▸ Revision comparison data

^^^^

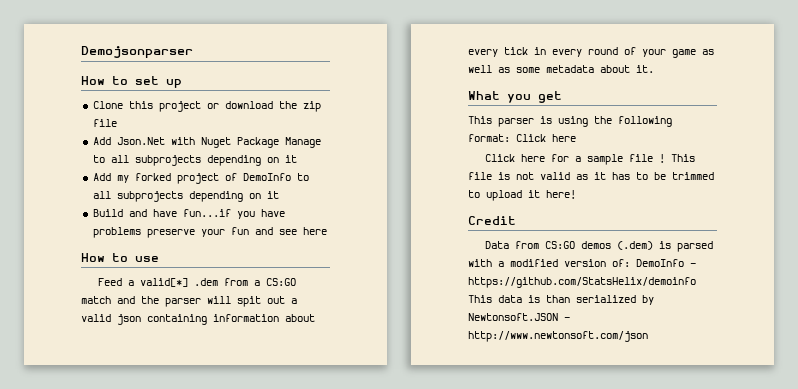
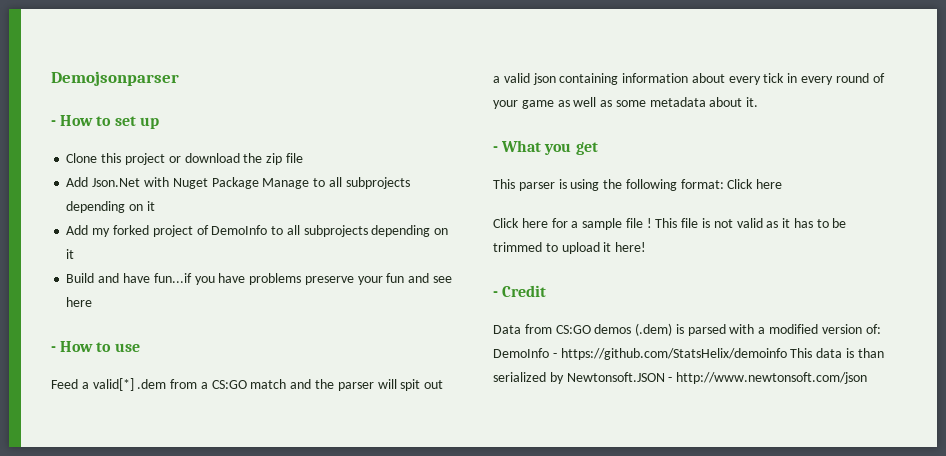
(193, 52) none -> [51,120,56,126] -
(327, 231) none -> [51,346,56,352] -
(654, 69) none -> [493,146,498,152] -
(576, 194) none -> [493,291,498,297] -

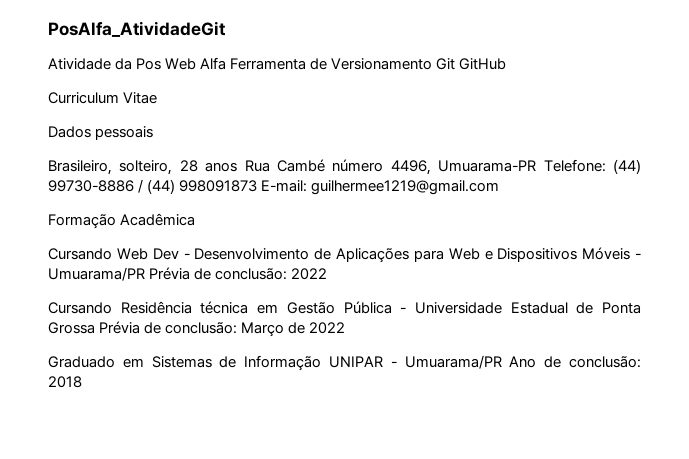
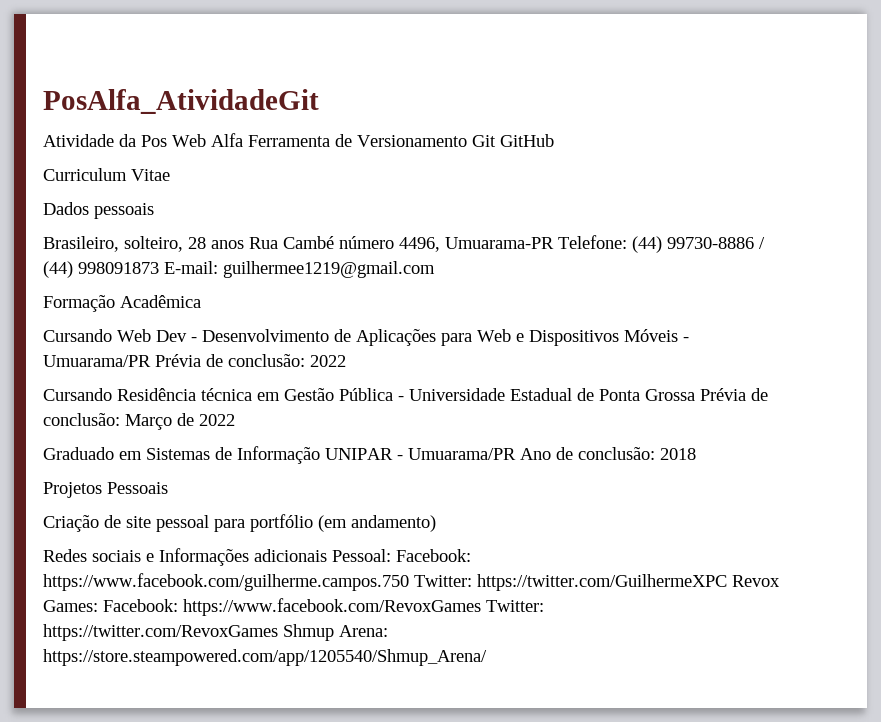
(82, 382) none -> [43,482,168,498] [43,514,436,532] [43,548,471,566] [43,573,780,591] [43,598,544,616] [43,624,388,641] [43,649,487,666] // Projetos Pessoais // Criação de site pessoal para portfólio (em andamento) // Redes sociais e Informações adicionais Pessoal: Facebook: https://www.facebook.com/guilherme.campos.750 Twitter: https://twitter.com/GuilhermeXPC Revox Games: Facebook: https://www.facebook.com/RevoxGames Twitter: https://twitter.com/RevoxGames Shmup Arena: https://store.steampowered.com/app/1205540/Shmup_Arena/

^^^^

▸ Exercise
Print all the lines above again exactly, without any pictures.

▸ Solution
(193, 52) none -> [51,120,56,126] -
(327, 231) none -> [51,346,56,352] -
(654, 69) none -> [493,146,498,152] -
(576, 194) none -> [493,291,498,297] -

(82, 382) none -> [43,482,168,498] [43,514,436,532] [43,548,471,566] [43,573,780,591] [43,598,544,616] [43,624,388,641] [43,649,487,666] // Projetos Pessoais // Criação de site pessoal para portfólio (em andamento) // Redes sociais e Informações adicionais Pessoal: Facebook: https://www.facebook.com/guilherme.campos.750 Twitter: https://twitter.com/GuilhermeXPC Revox Games: Facebook: https://www.facebook.com/RevoxGames Twitter: https://twitter.com/RevoxGames Shmup Arena: https://store.steampowered.com/app/1205540/Shmup_Arena/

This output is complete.